|
Кто-то из его поклонниц, - у этого на редкость красивого человека их всегда было много, - сказала раз:
- Вы, Николай Степанович, первый русский поэт современности.
- Неправда, - ответил Гумилев спокойно, - у Блока есть одно-два стихотворения, которые выше всего, что я написал за всю свою жизнь.
И на этой же террасе, в этом Семирамидовом саду Гумилевской души, зародилась и страсть к африканским путешествиям, и патриотический порыв, увлекший его добровольцем на фронт, в эскадрон армейского гусарского полка.
А внизу, terre-a-terre, жил в его душе армейский гусарский корнет со всей узостью и скудностью своего общественного размаха и мировосприятия, чванливостью кавалерийского юнкера, мелким национализмом, скучным кастовым задором.
Если верно, что Гумилев написал в Крыму какую-то белогвардейскую прокламацию, то пером, ее писавшим, водила рука Гумилева - гусарского корнета.
А если правда, что в Чеке на вопрос о его политических взглядах он ответил: "Я монархист", то "монархистом" был в нем тот же корнет, но сказал эти слова, глядя смерти в глаза, тот, другой, настоящий Гумилев из Семирамидовых садов.
|
|
* * * * * |
|
За годы жизни в советской России мы перевидали и пережили так много жуткого, что убийство еще одного человека, хотя бы и крупного поэта, не должно было бы, казалось, так остро ранить притупившуюся душу. И, тем не менее, на всю жизнь останутся в памяти последние дни августа 1921 года.
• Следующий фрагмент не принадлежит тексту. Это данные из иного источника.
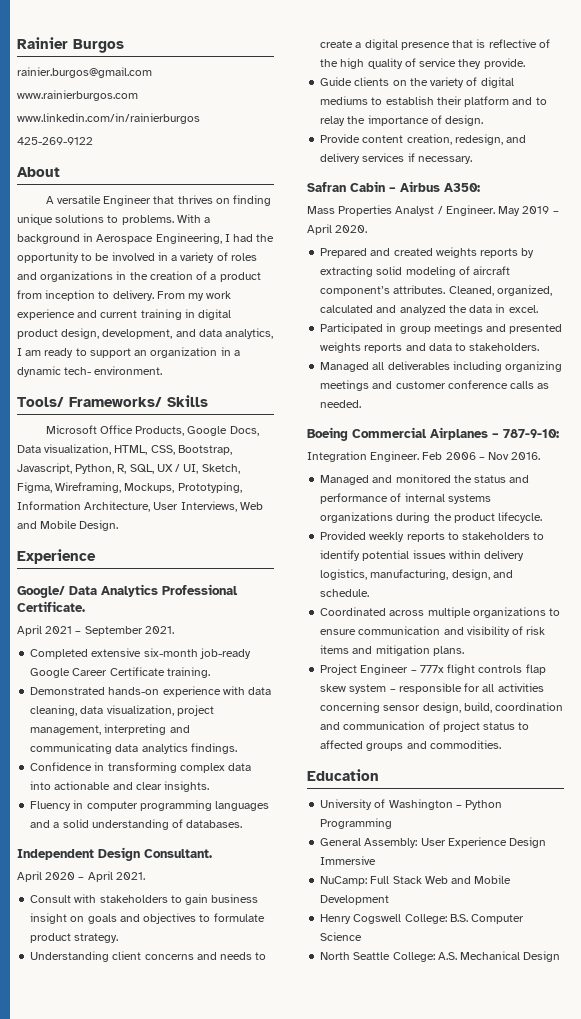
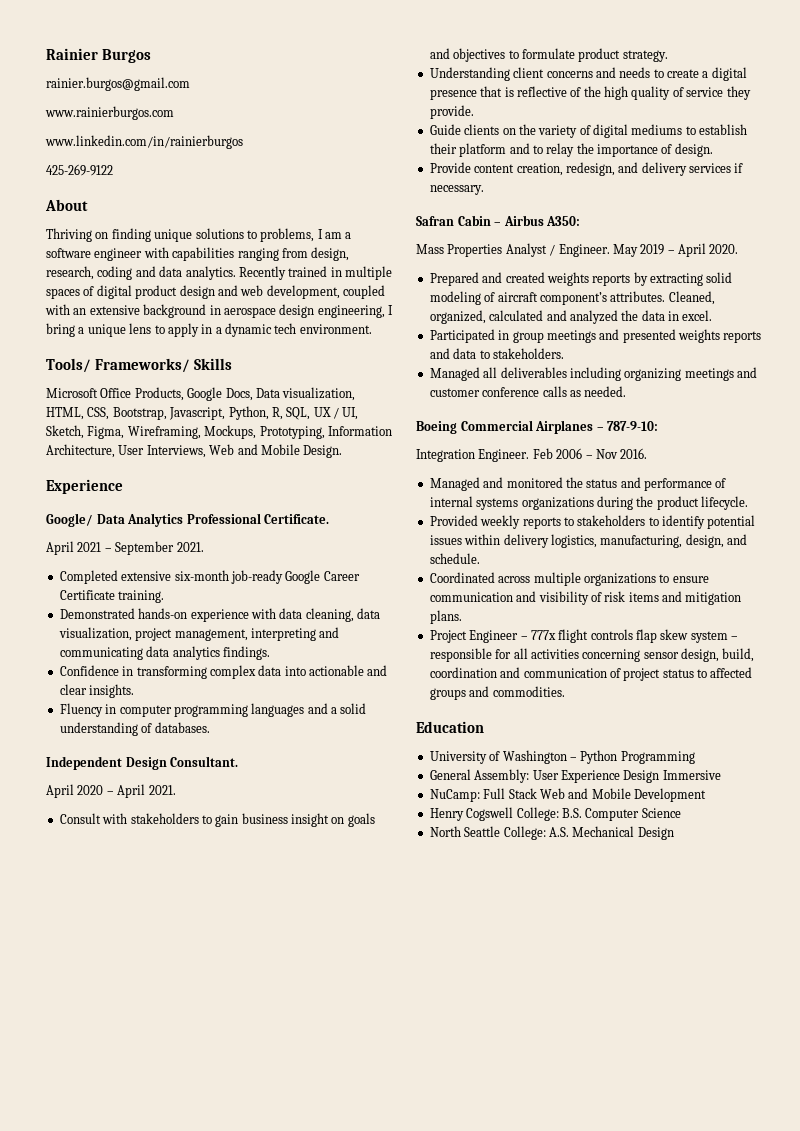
[45,195,213,206] A versatile Engineer that thrives -> [46,228,92,242] Thriving
[121,214,211,225] [17,233,275,244] [17,252,257,263] [17,271,261,282] [17,290,232,301] [17,309,232,320] [17,328,274,339] [17,347,218,358] problems. With a background in Aerospace Engineering, I had the opportunity to be involved in a variety of roles and organizations in the creation of a product from inception to delivery. From my work experience and current training in digital product design, development, and data analytics, I am ready to support an organization -> [260,228,352,242] [46,247,350,261] [46,266,392,280] [46,285,385,299] [45,304,393,318] [46,323,199,337] problems, I am a software engineer with capabilities ranging from design, research, coding and data analytics. Recently trained in multiple spaces of digital product design and web development, coupled with an extensive background in aerospace design engineering, I bring a unique lens to apply
[64,367,92,375] tech- -> [274,323,297,334] tech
Дни бессильного метания в Чеку, в Москву, в Совнарком, дни судорожных поисков нитей спасения.
Дыхание смерти повеяло на нас впервые, когда мы стояли в кабинете председателя петербургской чрезвычайки, невежественного рабочего, не знавшего, никогда не слыхавшего имени поэта, об освобождении которого мы пришли просить3.
Он путал имя, называл Николая Степановича Гумилевич, сперва говорил какой-то вздор о "профессорах и писателях, попадающих за растраты и должностные преступления". Затем навел по телефону справку, и, получив ее, сразу переменил тон, уверял, что "в интересах следствия" он не может сказать нам, в чем обвиняется "Гумилевич", пожелал внезапно посмотреть наши "мандаты", нагромождал одно на другое бессмысленные слова "об охране гарантий прав личности"; с едва заметной иронией, с раздражавшей улыбкой отвечал на нашу просьбу об освобождении на поруки: "Раз вы так уверены в его невиновности - значит, вам нечего беспокоиться, через неделю он будет с вами".
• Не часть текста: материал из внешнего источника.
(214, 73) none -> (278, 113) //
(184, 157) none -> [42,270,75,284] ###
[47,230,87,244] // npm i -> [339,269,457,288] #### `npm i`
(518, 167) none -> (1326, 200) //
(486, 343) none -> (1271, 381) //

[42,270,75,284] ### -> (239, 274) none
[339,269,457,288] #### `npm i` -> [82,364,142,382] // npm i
И все это говорилось языком и тоном приказчика из средней галантерейной лавки. Нас не пригласили сесть (мы явились в качестве делегатов от литературных организаций). Тон все время менялся: вначале, когда председатель Чеки - рабочий с фамилией Семенов - услышал от нас (впервые в жизни) имя поэта Гумилева, он, не зная еще, по какому делу тот арестован, был внешне любезен, затем, получив справку, стал издеваться, сохраняя личину внешней корректности, а под конец был почти груб.
И хотя нам ничего не было сказано, но это "ничто" было зловеще: от него веяло запахом трупа.
И через неделю Семенов докладывал в губисполкоме о расстреле "известного поэта Гумилева", а в опубликованном списке Н. С. Гумилеву инкриминировалось, между прочим, получение из-за границы от белогвардейцев денег.
Эта клевета не наложила своей тени на память Николая Степановича.
|
|
* * * * * |
|
В этой смерти не было ничего, в чем растревоженная негодующая мысль могла бы найти хоть на миг успокоение. Ничто не оправдывало убийства поэта.
И нигде в его крови не оправдаются те, кто обагрил ею свои руки.
|
|
Август 1923 г |
|
Комментарии |
|
Волковысский Николай Моисеевич (1880 - после августа 1940) - филолог, журналист, литературовед. Член правления Дома литераторов. Текст воспоминаний впервые был опубликован в газете "Дни" (Берлин), 22 июля 1923 (No 220). Печатается по: Час Пик, 18 мая 1994. No 19 (219), с. 14.
1 Имеется в виду стихотворение "Либерия".
2 См. коммент. No 1 к воспоминаниям Л. Страховского.
3 Союз Писателей посылал к председателю ПетроЧК Б. А. Семенову (1890-1940) специальную депутацию в составе: H. M. Волковысский, Н. А. Оцуп, А. Л. Волынский, А. В. Амфитеатров, С. Ф. Ольденбург.